The records follow. Filter them to the lines that hold "absolute".

**Data supplied:**
○ ○ ○ ○ ○ ○ ○
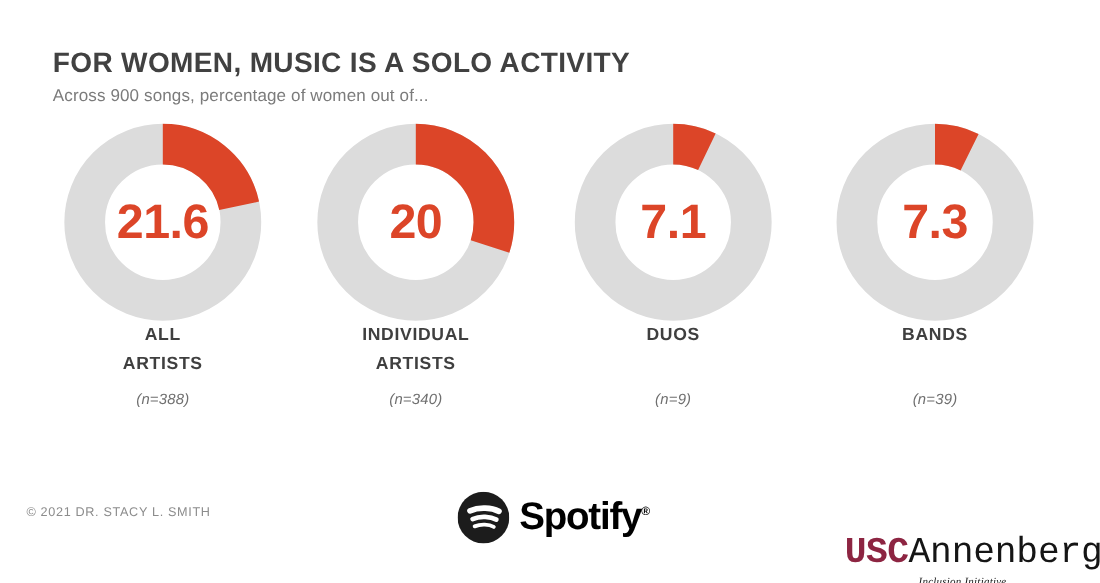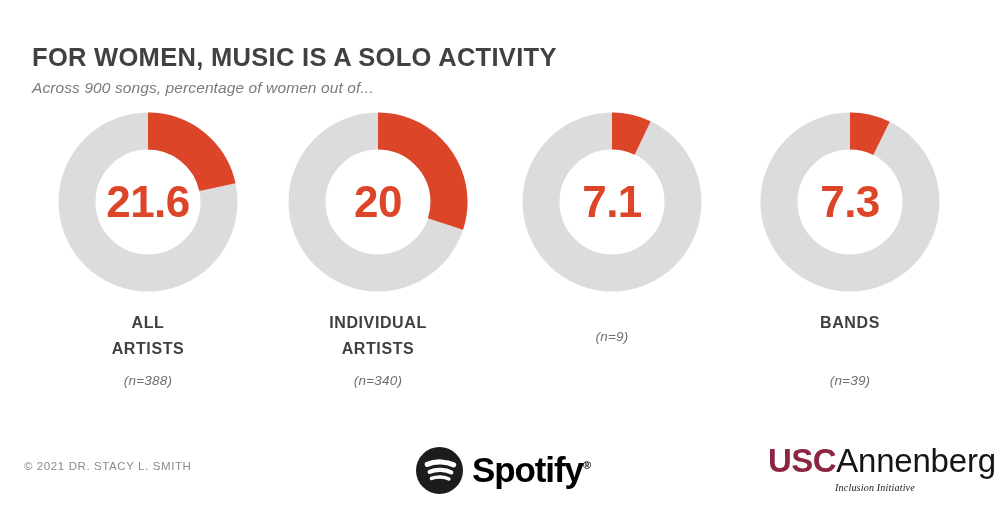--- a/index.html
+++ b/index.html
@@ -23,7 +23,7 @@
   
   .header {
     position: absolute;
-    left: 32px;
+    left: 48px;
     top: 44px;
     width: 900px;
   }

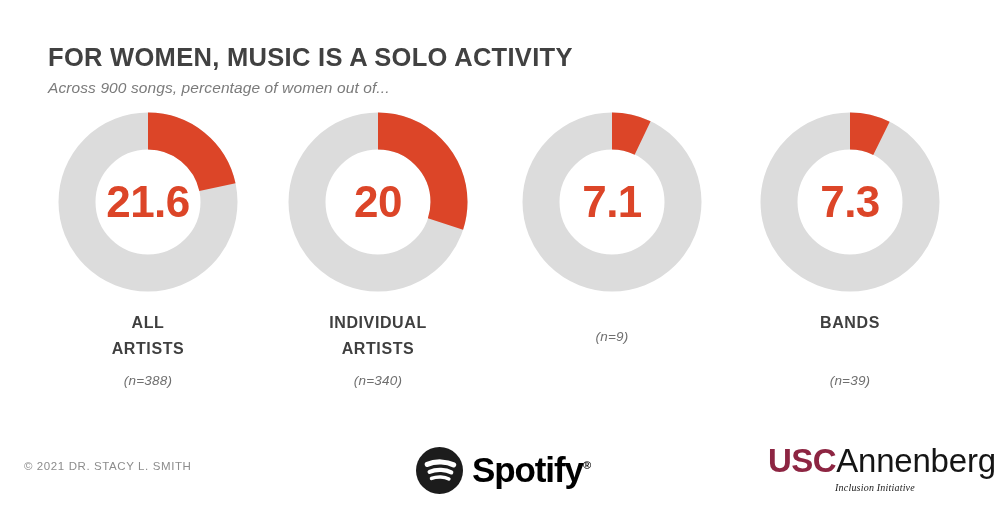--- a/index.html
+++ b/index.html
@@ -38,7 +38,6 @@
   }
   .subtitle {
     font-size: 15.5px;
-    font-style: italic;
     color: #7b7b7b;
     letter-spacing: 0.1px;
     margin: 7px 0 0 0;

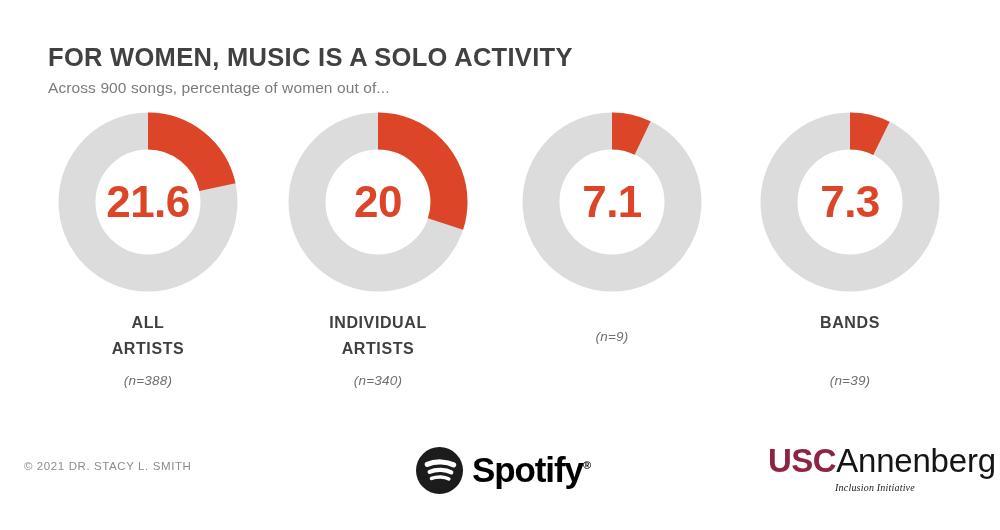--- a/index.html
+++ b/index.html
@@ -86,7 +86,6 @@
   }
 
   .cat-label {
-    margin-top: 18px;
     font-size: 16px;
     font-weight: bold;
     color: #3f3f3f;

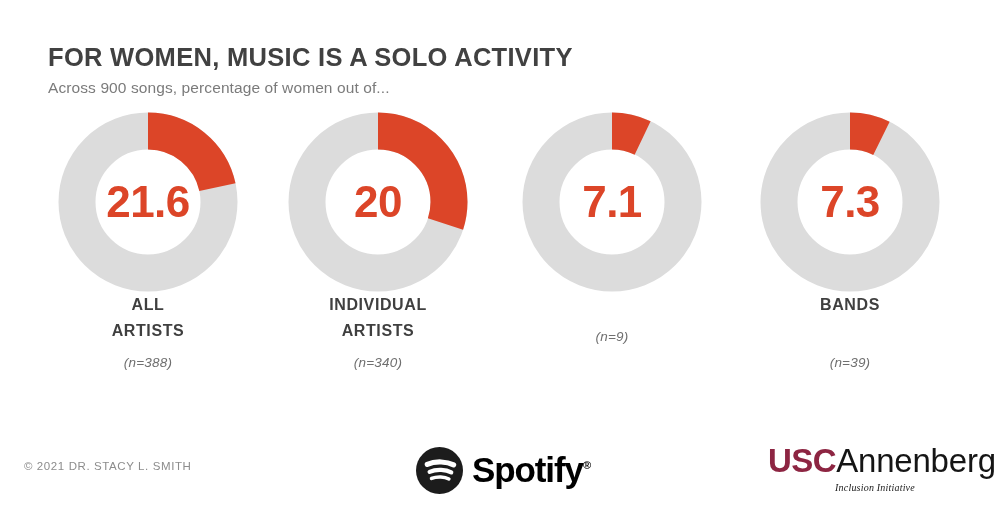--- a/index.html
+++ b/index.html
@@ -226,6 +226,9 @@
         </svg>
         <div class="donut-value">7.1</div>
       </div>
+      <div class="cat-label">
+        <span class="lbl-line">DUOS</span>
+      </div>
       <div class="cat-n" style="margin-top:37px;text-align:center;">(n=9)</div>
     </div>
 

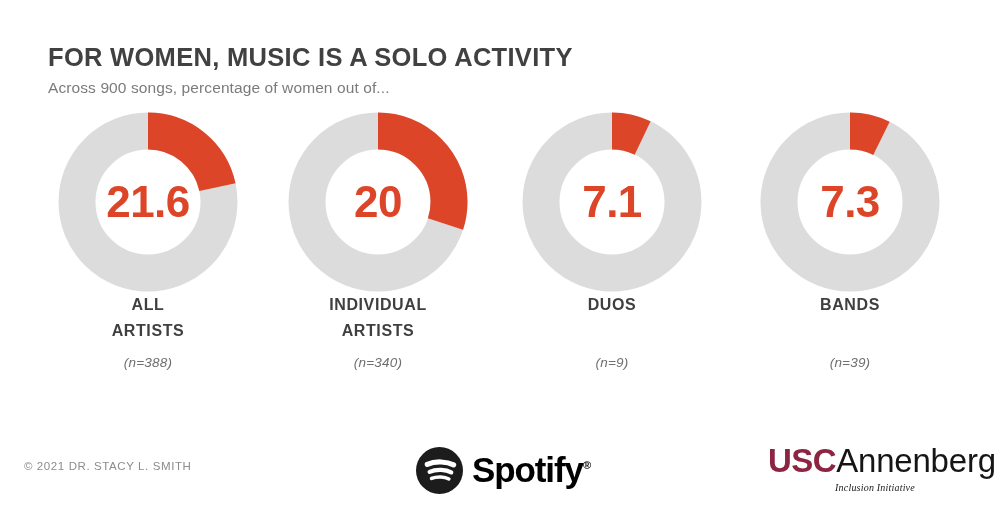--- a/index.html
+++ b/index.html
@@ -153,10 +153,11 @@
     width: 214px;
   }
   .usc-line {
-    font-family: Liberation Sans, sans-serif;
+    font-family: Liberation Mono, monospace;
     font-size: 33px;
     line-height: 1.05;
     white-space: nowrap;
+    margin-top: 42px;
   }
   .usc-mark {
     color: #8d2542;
○ ○ ○ ○ ○ ○ ○
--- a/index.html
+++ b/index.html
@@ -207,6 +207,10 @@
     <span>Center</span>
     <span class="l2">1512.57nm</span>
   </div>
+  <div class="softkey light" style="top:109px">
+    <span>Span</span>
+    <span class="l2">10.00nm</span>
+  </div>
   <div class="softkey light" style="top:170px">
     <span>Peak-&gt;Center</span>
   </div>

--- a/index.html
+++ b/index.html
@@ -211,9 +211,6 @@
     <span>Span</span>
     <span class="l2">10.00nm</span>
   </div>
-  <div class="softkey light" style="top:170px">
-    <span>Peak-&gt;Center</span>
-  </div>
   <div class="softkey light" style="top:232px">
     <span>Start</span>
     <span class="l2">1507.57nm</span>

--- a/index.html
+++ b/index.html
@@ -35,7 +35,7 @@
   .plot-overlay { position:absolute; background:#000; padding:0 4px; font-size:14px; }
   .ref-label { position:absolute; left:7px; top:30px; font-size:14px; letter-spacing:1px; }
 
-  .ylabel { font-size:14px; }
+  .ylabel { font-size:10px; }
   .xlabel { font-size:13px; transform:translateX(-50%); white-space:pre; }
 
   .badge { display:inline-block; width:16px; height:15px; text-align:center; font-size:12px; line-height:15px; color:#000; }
○ ○ ○ ○ ○ ○ ○
**Answer area:**
     position: absolute;
   .plot-overlay { position:absolute; background:#000; padding:0 4px; font-size:14px; }
   .ref-label { position:absolute; left:7px; top:30px; font-size:14px; letter-spacing:1px; }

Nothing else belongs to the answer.